My mother doesn’t believe in doctors. She goes only if she’s in severe pain – as she did the time she had a toothache that lasted two weeks. Her resistance to regular checkups cost her a tooth.
I plead with her, but that doesn’t work. The last time she saw an eye doctor was two years ago when I tricked her into an appointment at an express eye-exam center in Manhattan. I got her in the door by telling her I wanted to check out frames. Even then, there was begging involved.
I never understood why as a mom she would rush me to a doctor if I had a persistent cough or a fever that lasted two days, but now in her late 70s, she won’t go for annual physical exams.
Her excuses make no sense: “I don’t want to know if I have a disease.” “God decides when it’s time for me to die.”
It’s all doomsday talk, and it only gets worse with each year.
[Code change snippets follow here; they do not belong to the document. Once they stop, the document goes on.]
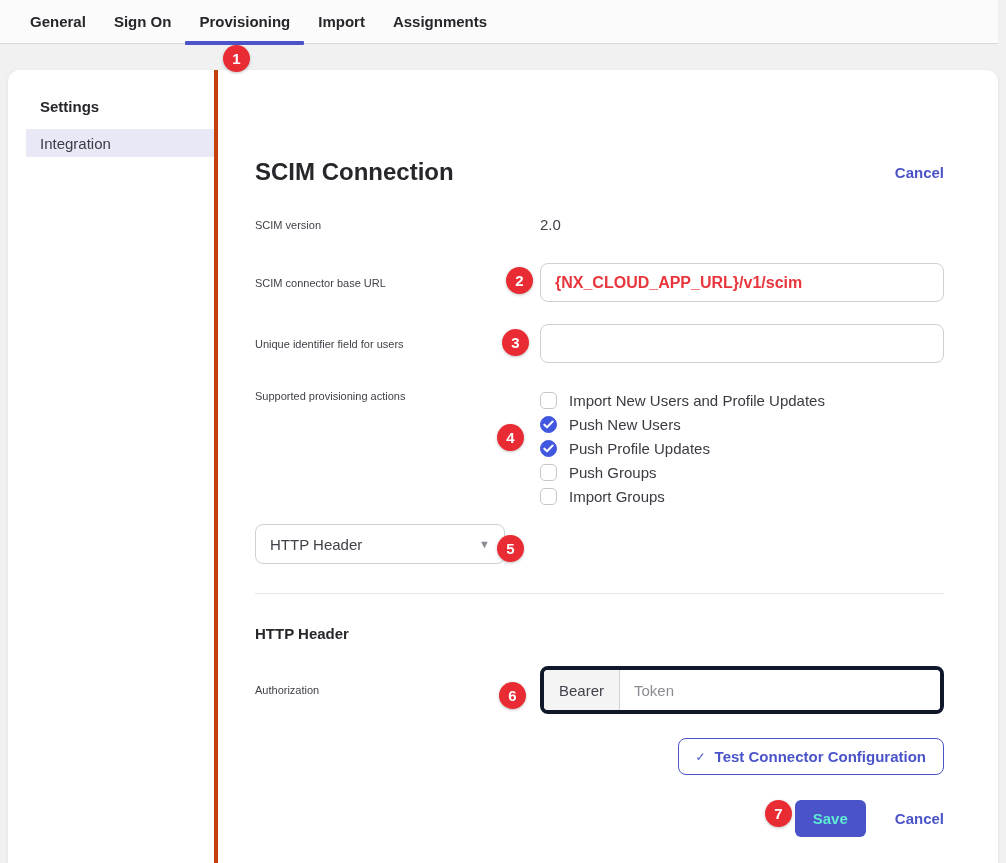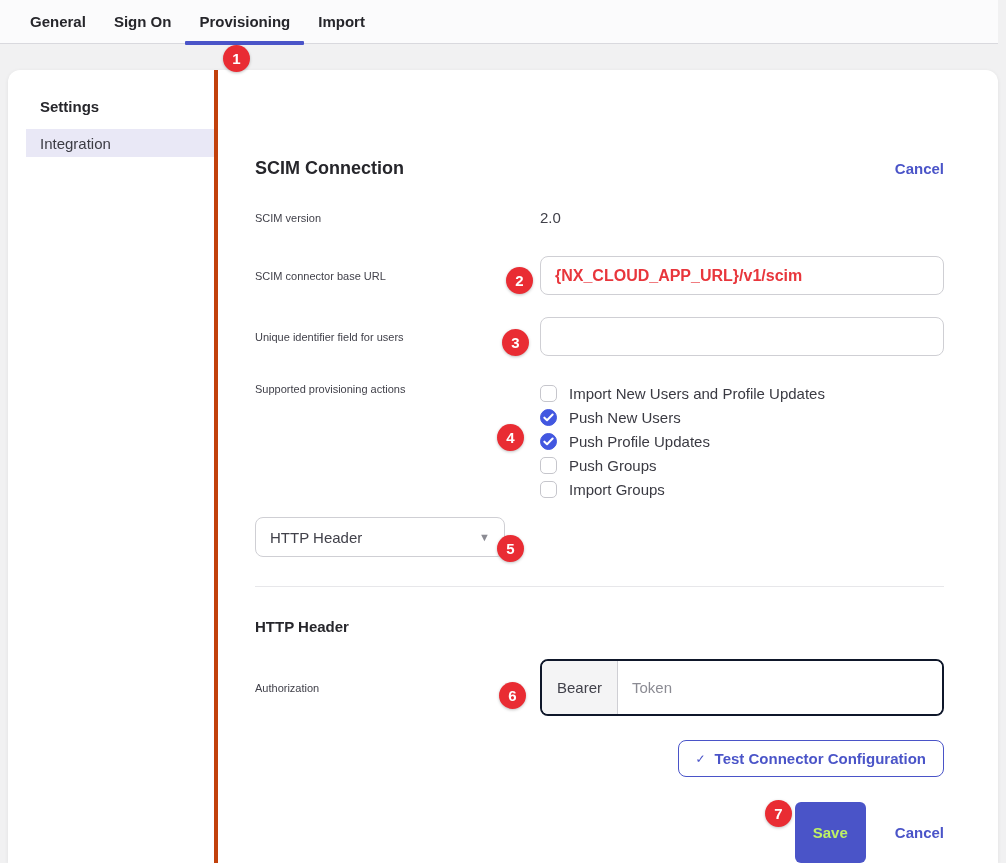"Assignments" div.tab { html: none -> <div>Assignments</div> }
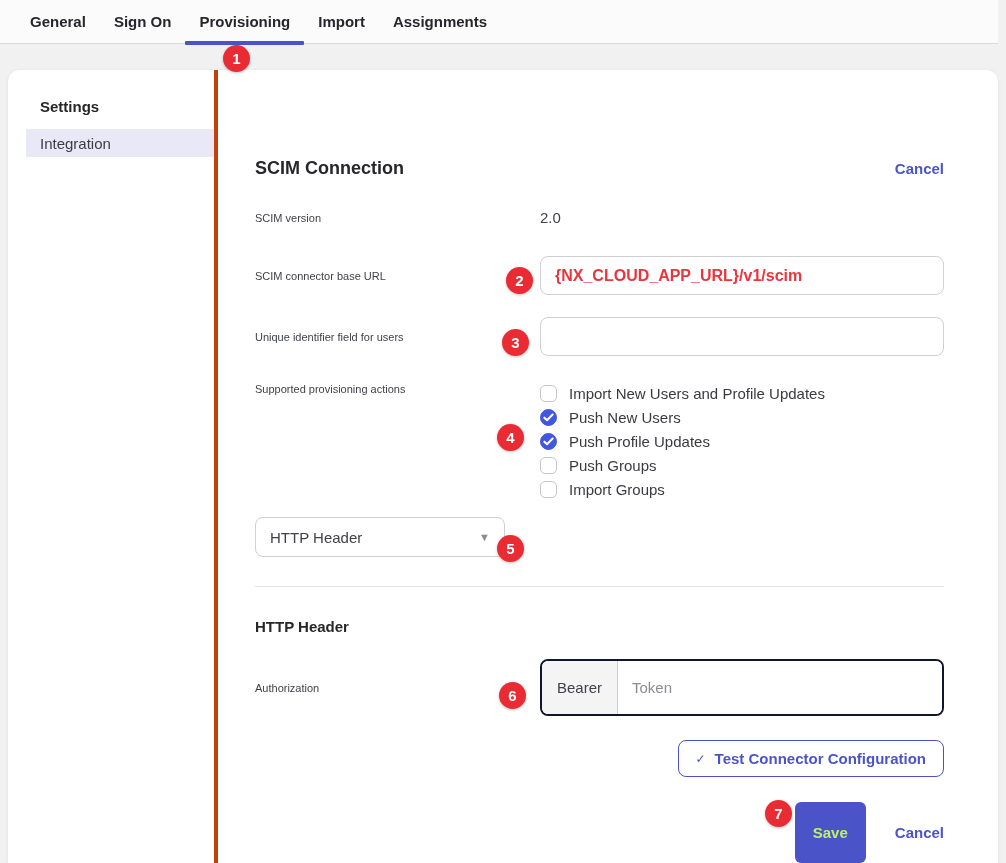"SCIM Connection" .panel-title { font-size: 18px -> 24px }
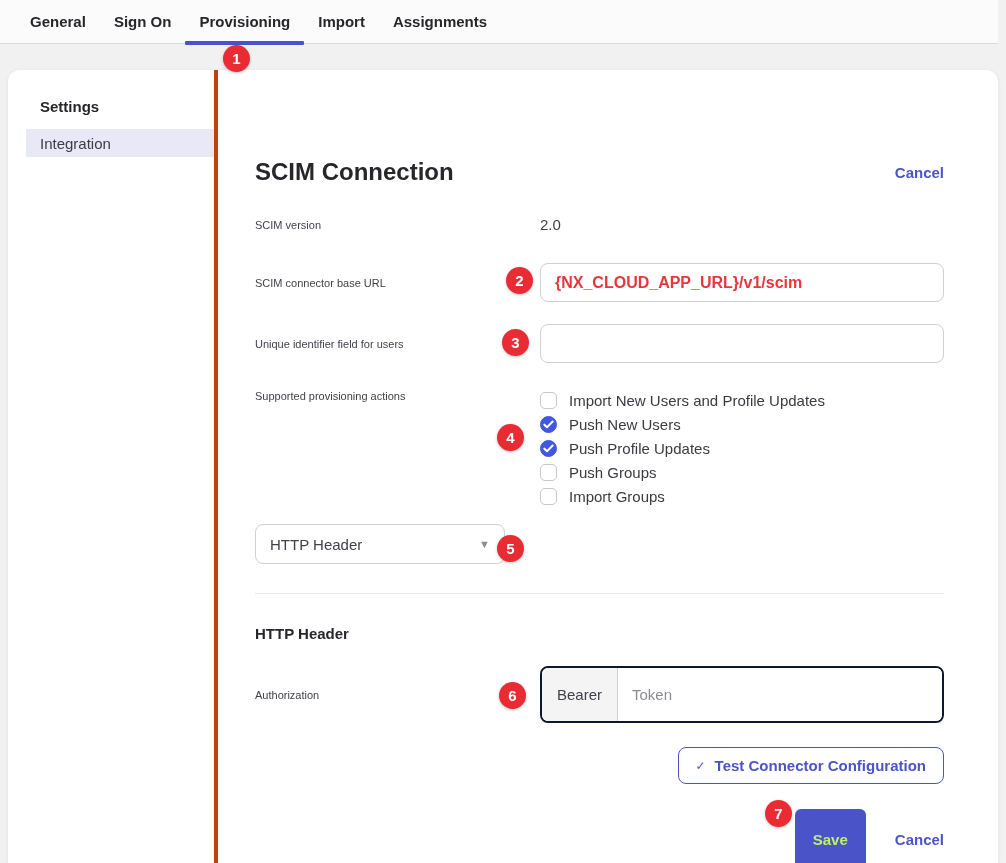"Bearer" .input-group { border: 2px solid #0f172a -> 4px solid #0f172a; height: 57px -> 48px }
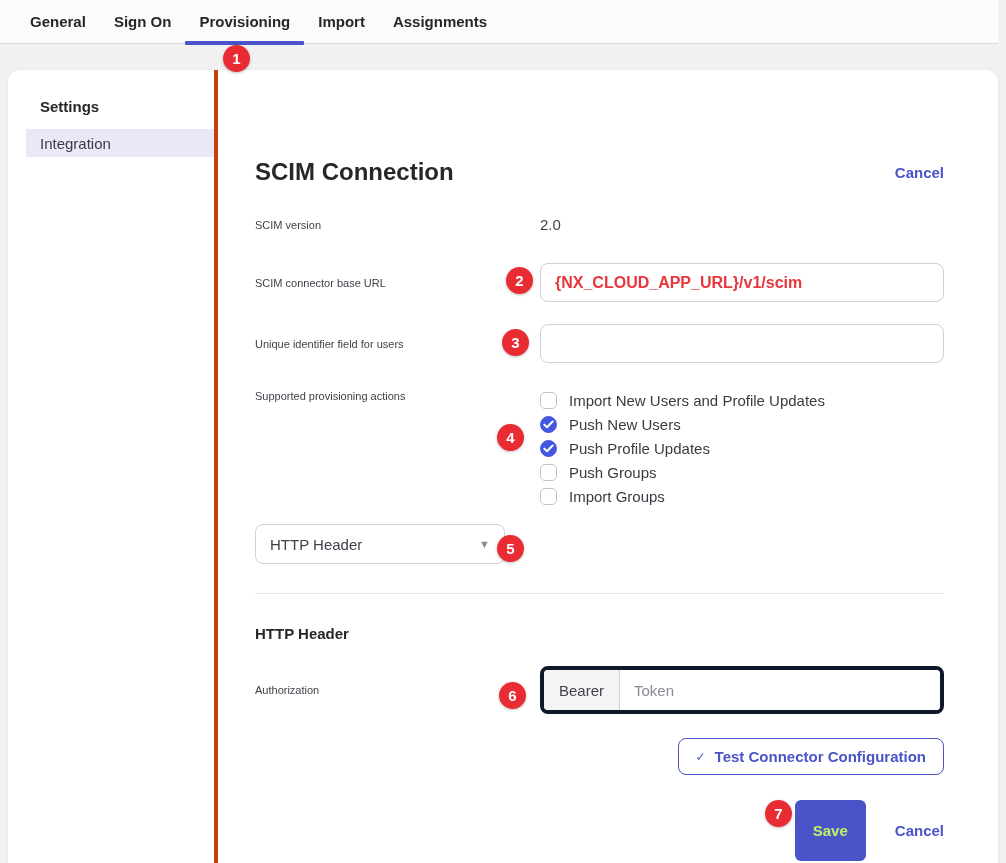"Save" .save-btn { color: #bef264 -> #5eead4; padding: 22px 18px -> 10px 18px }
Apparently, her aversion to doctors is a problem many elderly people have.
Dr. David Reuben, chief of Geriatric Medicine at the UCLA Medical Center, said, “For certain it’s a big issue.”
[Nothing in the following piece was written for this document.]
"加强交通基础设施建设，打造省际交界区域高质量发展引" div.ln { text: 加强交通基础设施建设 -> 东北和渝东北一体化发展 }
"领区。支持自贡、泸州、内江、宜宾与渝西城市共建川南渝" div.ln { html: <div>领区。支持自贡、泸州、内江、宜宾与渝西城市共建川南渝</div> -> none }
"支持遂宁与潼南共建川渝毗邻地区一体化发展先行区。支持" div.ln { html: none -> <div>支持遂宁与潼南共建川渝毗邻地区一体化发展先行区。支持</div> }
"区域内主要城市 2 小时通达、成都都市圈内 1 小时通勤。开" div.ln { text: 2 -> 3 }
Reuben said as people get older they have more of a need to trust their doctor. They may feel vulnerable and for that reason hesitant, especially if someone they know was misdiagnosed or had a bad experience.
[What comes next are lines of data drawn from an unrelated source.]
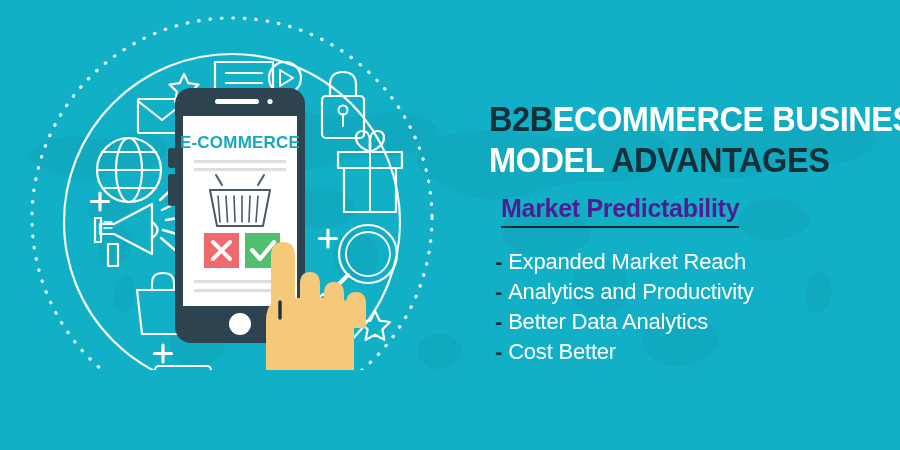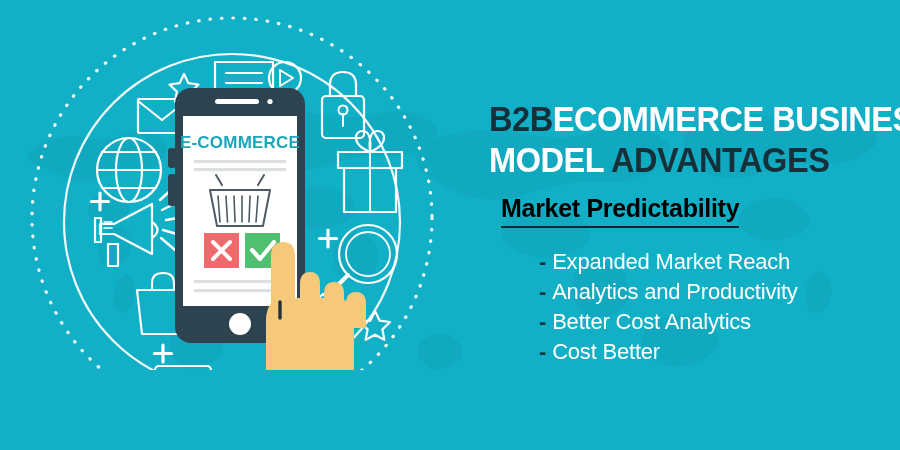"Market Predictability" .subtitle { color: #000000 -> #4c1d95 }
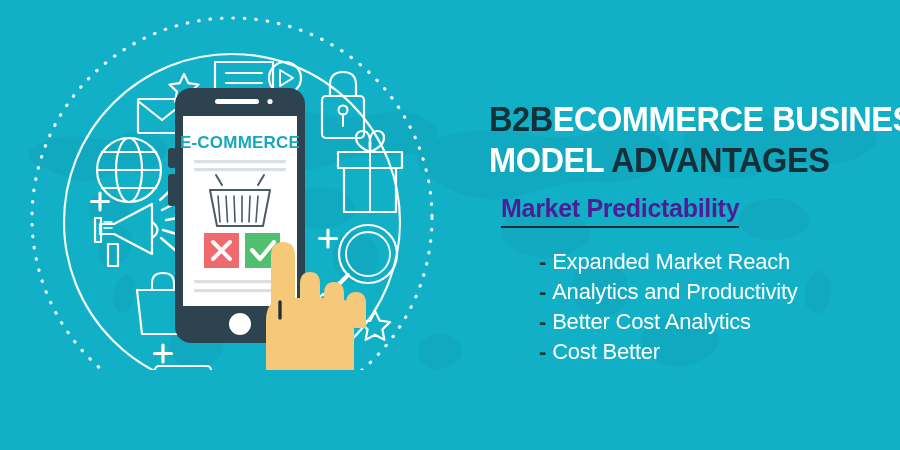"- Expanded Market Reach" .bullets li { margin-left: 44px -> none }
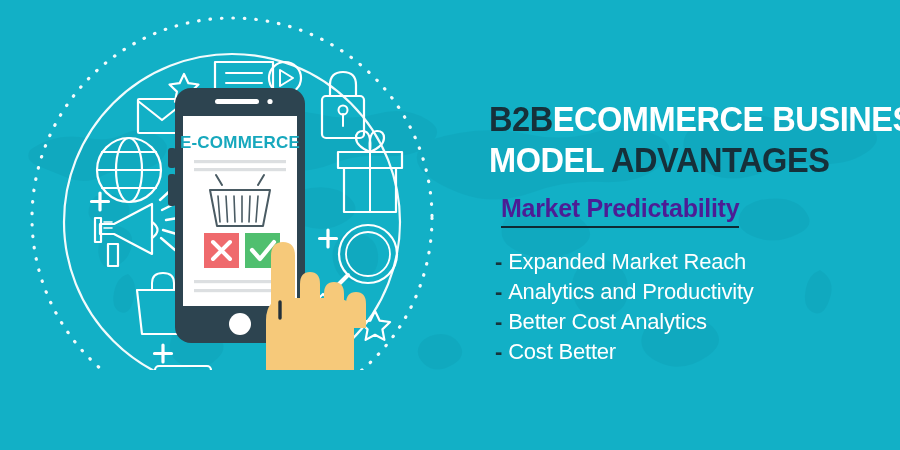"Better Cost Analytics" span { text: Cost -> Data }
It’s a problem that is more pronounced among the poor, minorities, and people who grew up in rural areas – those least likely to have access to quality medical care.
Many also fear finding out they have a debilitating disease. “I hear people say ‘I don’t want to go because I don’t want to know.’ The assumption is that if they have a disease it’s untreatable or terminal and that’s wrong,” said Peter A. Lichtenberg, director of the Institute of Gerontology at Wayne State University.
He said more than any other demographic group, senior citizens worry that they will become a burden on others, mainly their kids.
So what should their kids do?
Reuben said we should help demystify the experience by going with them to a doctor that offers a welcoming environment, perhaps someone who is a geriatrician. It helps to check out the doctor and the office first, then talk the place up.
He said it’s also important to make sure the elderly remain active. Tai Chi or yoga classes at a senior center are good options. So are aquatic classes if they have access to a community center with a pool.
Eating well is vital. I’ve been singing the praises of whole grains for years, but it wasn’t until I cut out an article on the subject and sent it to my mom that she reconsidered eating white bread. Same thing with soda and all that nasty high-fructose corn syrup.
It’s ironic that my mom used to plead with me to eat my vegetables, and now the situation is reversed.
On the phone I quiz her about what she’s eaten. I cringe on the days she tells me she took her granddaughter to McDonald’s and while there had a Filet-o-Fish sandwich. I tell her she consumed Filet-o-Junk: It has little in the way of nutrients but is laden with salt and transfats, which clog arteries.
I ask her if that’s what she’d want me to eat. She pauses and says no. And then I give my lecture on fiber, vitamins, antioxidants and realize she doesn’t like the lectures any more than I did. But it sinks in. And she knows it’s because I’m concerned.
She promised me she’d see a doctor after she arrives in Puerto Rico for her winter getaway in a few weeks. I’ll make sure she keeps that promise. Even if it takes nagging. Even if I have to fly there to take her myself.